A word-for-word copy of the records below is needed, without the images.

= Records supplied =
#####

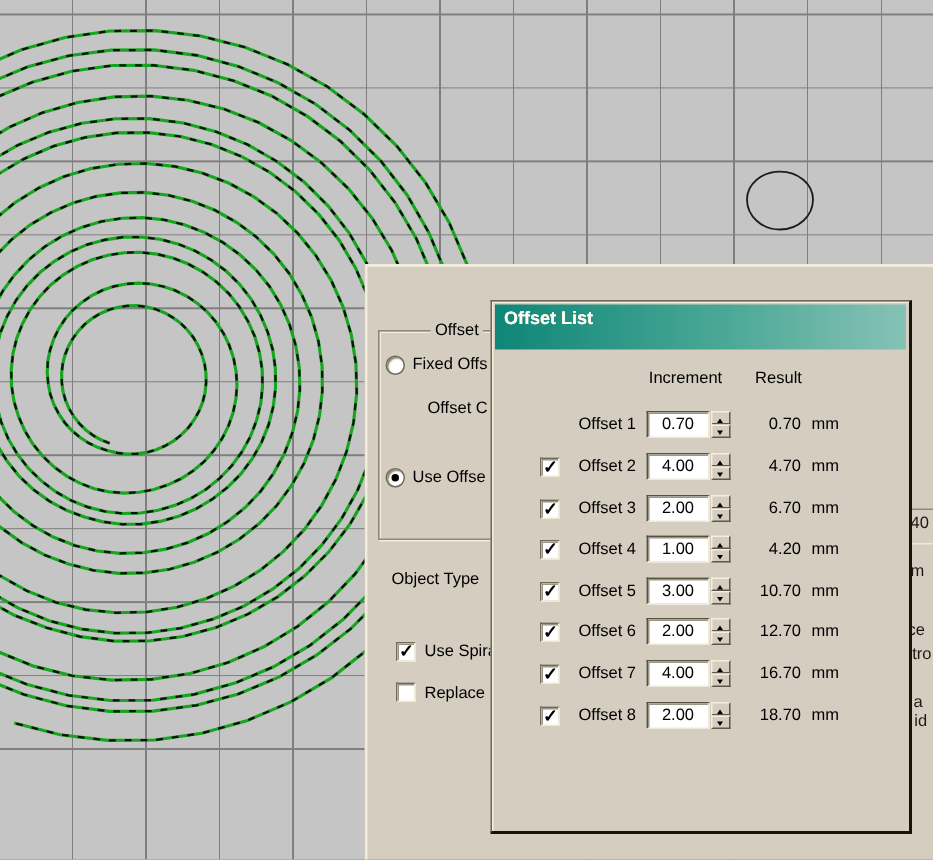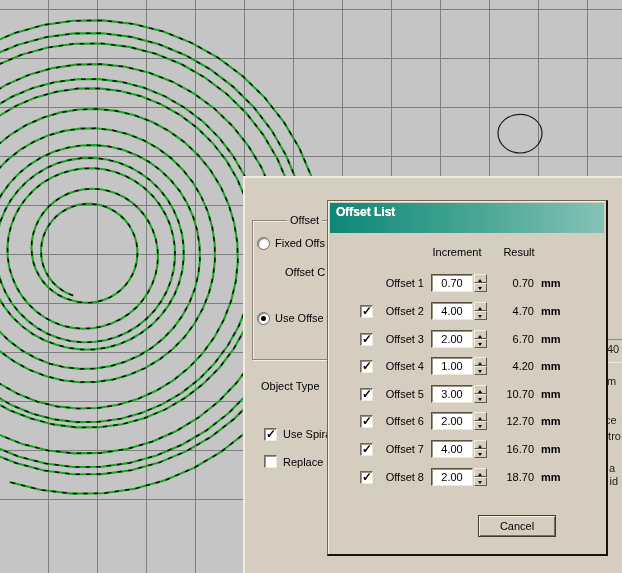--- a/index.html
+++ b/index.html
@@ -54,7 +54,7 @@
   .row .fld{left:103px;top:1px;}
   .row .spin{left:146px;top:1px;}
   .row .rv{position:absolute;left:158px;width:48px;top:0;height:20px;line-height:20px;text-align:right;}
-  .row .ru{position:absolute;left:213px;top:0;height:20px;line-height:20px;font-weight:bold;}
+  .row .ru{position:absolute;left:213px;top:0;height:20px;line-height:20px;}
   .hdr{position:absolute;top:45px;height:13px;text-align:center;}
   #hdr-inc{left:89px;width:80px;}
   #hdr-res{left:161px;width:60px;}

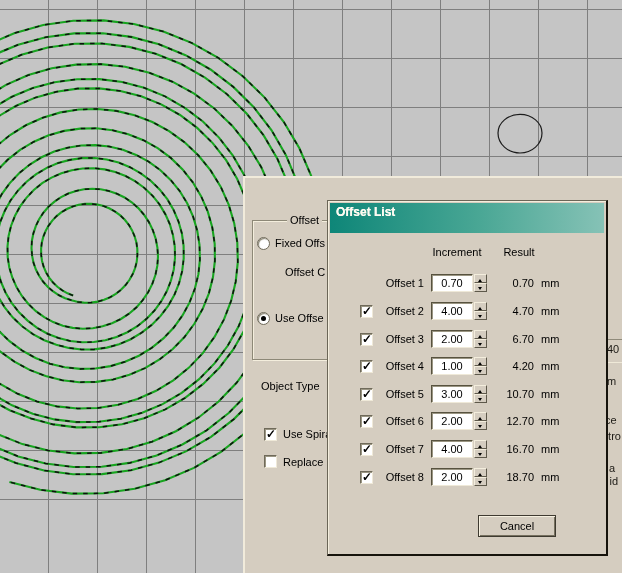--- a/index.html
+++ b/index.html
@@ -245,7 +245,6 @@
       <span class="ru">mm</span>
     </div>
 
-    <div class="btn" id="cancel-btn">Cancel</div>
   </div>
 </div>
 

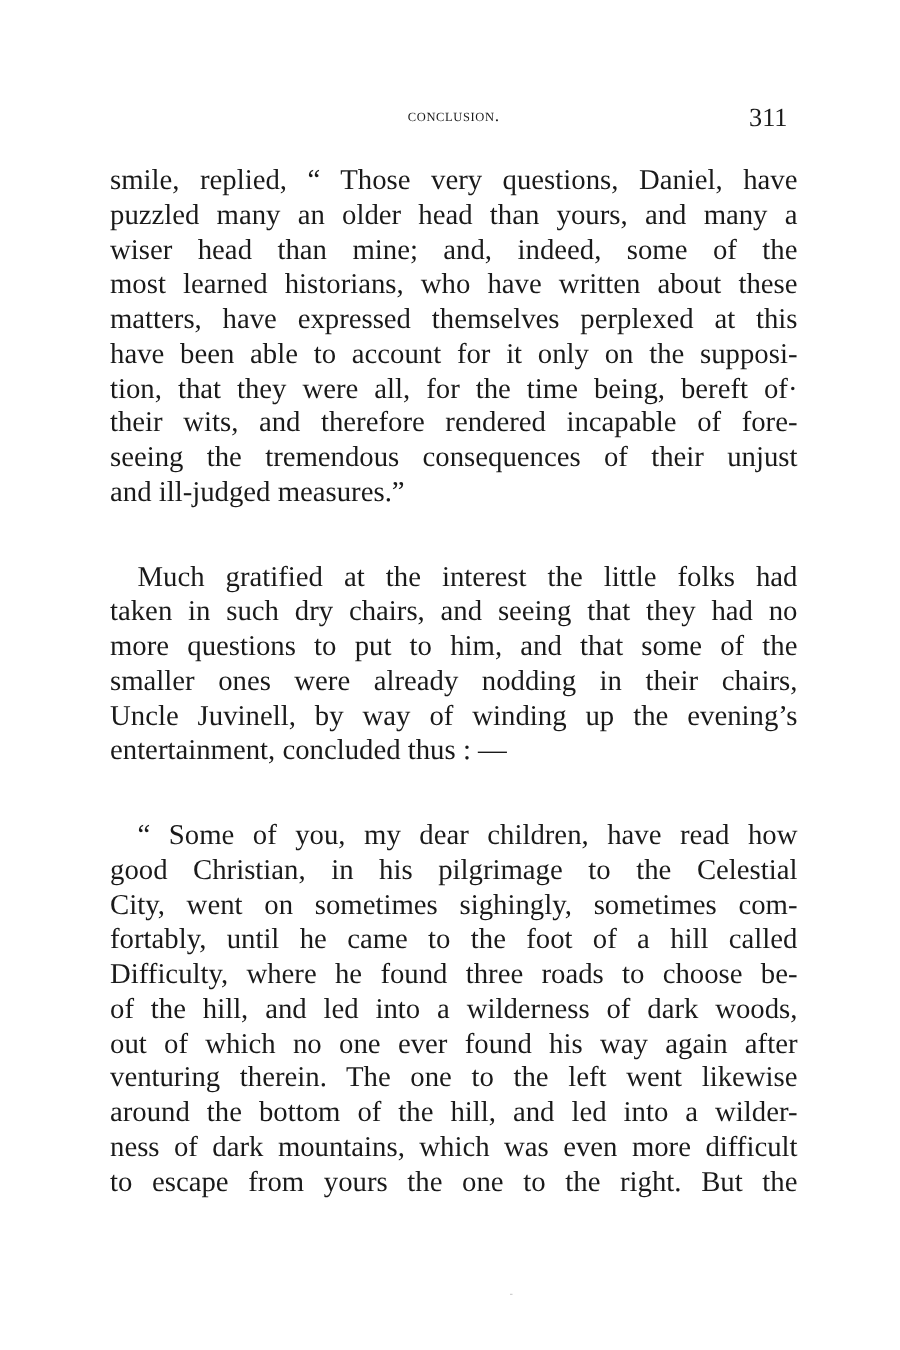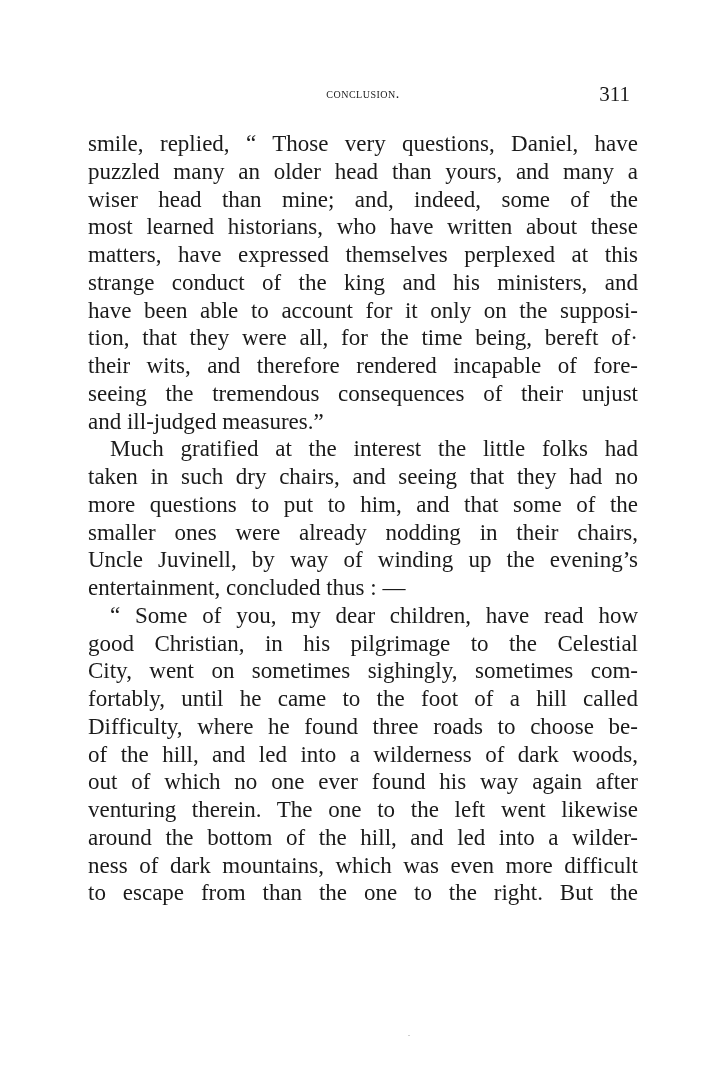--- a/index.html
+++ b/index.html
@@ -89,7 +89,6 @@
       <span class="line">wiser head than mine; and, indeed, some of the</span>
       <span class="line">most learned historians, who have written about these</span>
       <span class="line">matters, have expressed themselves perplexed at this</span>
-      <span class="line">strange conduct of the king and his ministers, and</span>
       <span class="line">have been able to account for it only on the supposi-</span>
       <span class="line">tion, that they were all, for the time being, bereft of·</span>
       <span class="line">their wits, and therefore rendered incapable of fore-</span>

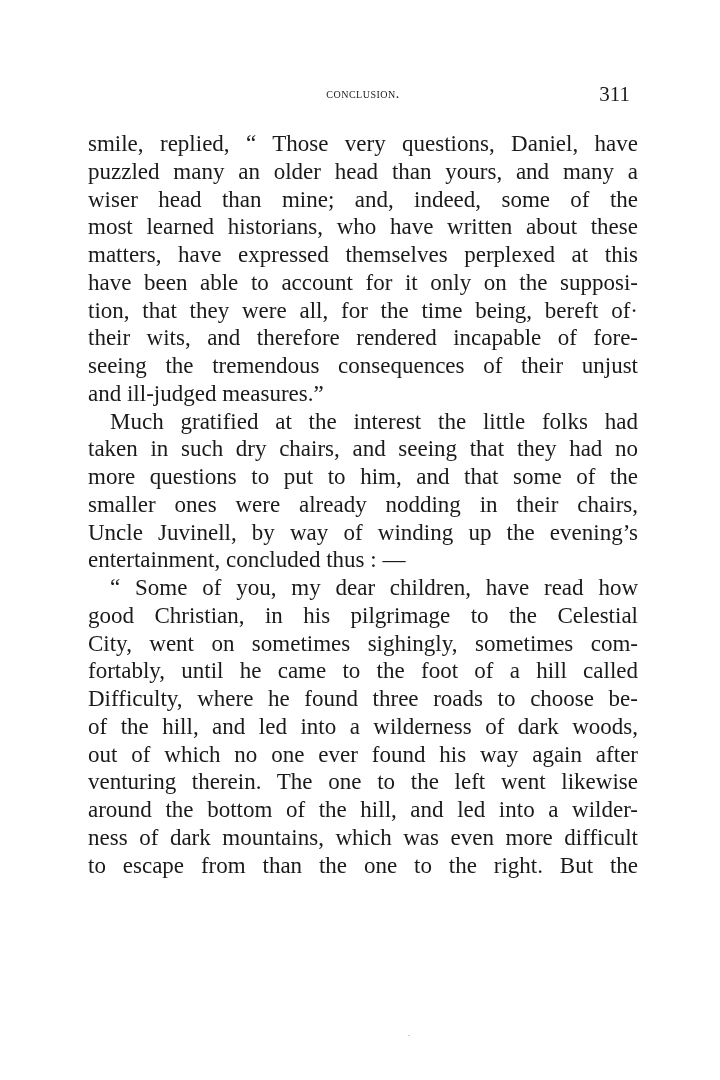--- a/index.html
+++ b/index.html
@@ -64,6 +64,7 @@
     }
     .line.indent {
       padding-left: 22px;
+      margin-top: 40px;
     }
     .specks {
       position: absolute;

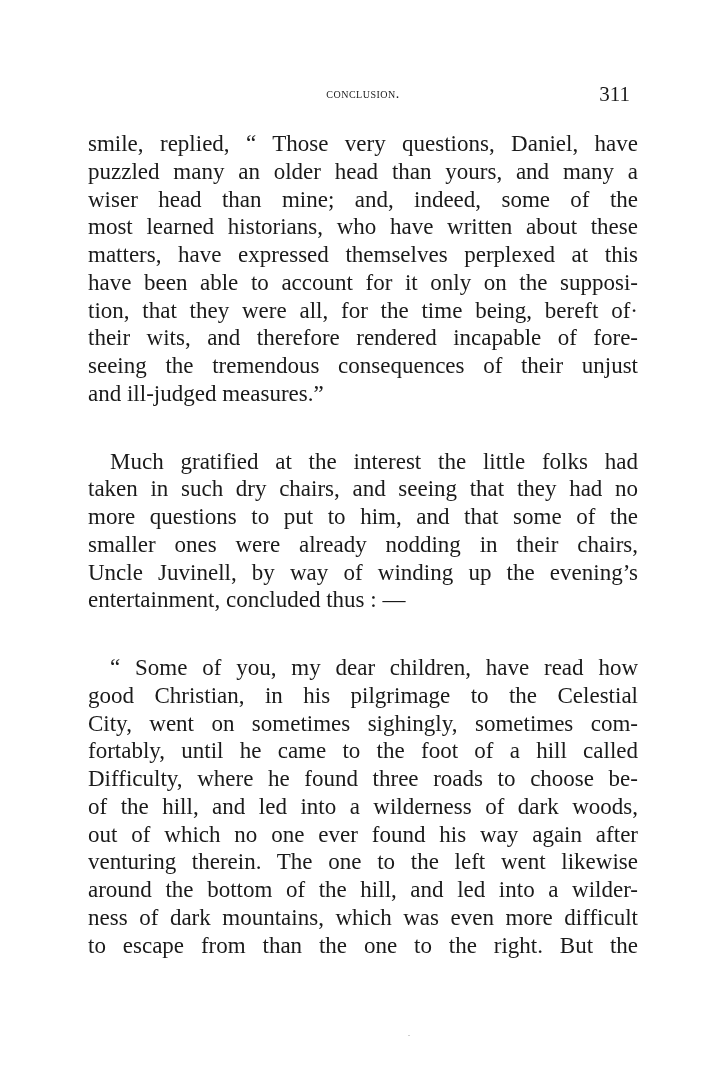--- a/index.html
+++ b/index.html
@@ -111,7 +111,7 @@
       <span class="line">venturing therein.  The one to the left went likewise</span>
       <span class="line">around the bottom of the hill, and led into a wilder-</span>
       <span class="line">ness of dark mountains, which was even more difficult</span>
-      <span class="line">to escape from than the one to the right.  But the</span>
+      <span class="line">to escape from yours the one to the right.  But the</span>
     </div>
 
   <div class="specks"></div>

#####

= Written response =
--- a/index.html
+++ b/index.html
@@ -54,7 +54,7 @@
   .row .fld{left:103px;top:1px;}
   .row .spin{left:146px;top:1px;}
   .row .rv{position:absolute;left:158px;width:48px;top:0;height:20px;line-height:20px;text-align:right;}
-  .row .ru{position:absolute;left:213px;top:0;height:20px;line-height:20px;font-weight:bold;}
+  .row .ru{position:absolute;left:213px;top:0;height:20px;line-height:20px;}
   .hdr{position:absolute;top:45px;height:13px;text-align:center;}
   #hdr-inc{left:89px;width:80px;}
   #hdr-res{left:161px;width:60px;}

--- a/index.html
+++ b/index.html
@@ -245,7 +245,6 @@
       <span class="ru">mm</span>
     </div>
 
-    <div class="btn" id="cancel-btn">Cancel</div>
   </div>
 </div>
 

--- a/index.html
+++ b/index.html
@@ -89,7 +89,6 @@
       <span class="line">wiser head than mine; and, indeed, some of the</span>
       <span class="line">most learned historians, who have written about these</span>
       <span class="line">matters, have expressed themselves perplexed at this</span>
-      <span class="line">strange conduct of the king and his ministers, and</span>
       <span class="line">have been able to account for it only on the supposi-</span>
       <span class="line">tion, that they were all, for the time being, bereft of·</span>
       <span class="line">their wits, and therefore rendered incapable of fore-</span>

--- a/index.html
+++ b/index.html
@@ -64,6 +64,7 @@
     }
     .line.indent {
       padding-left: 22px;
+      margin-top: 40px;
     }
     .specks {
       position: absolute;

--- a/index.html
+++ b/index.html
@@ -111,7 +111,7 @@
       <span class="line">venturing therein.  The one to the left went likewise</span>
       <span class="line">around the bottom of the hill, and led into a wilder-</span>
       <span class="line">ness of dark mountains, which was even more difficult</span>
-      <span class="line">to escape from than the one to the right.  But the</span>
+      <span class="line">to escape from yours the one to the right.  But the</span>
     </div>
 
   <div class="specks"></div>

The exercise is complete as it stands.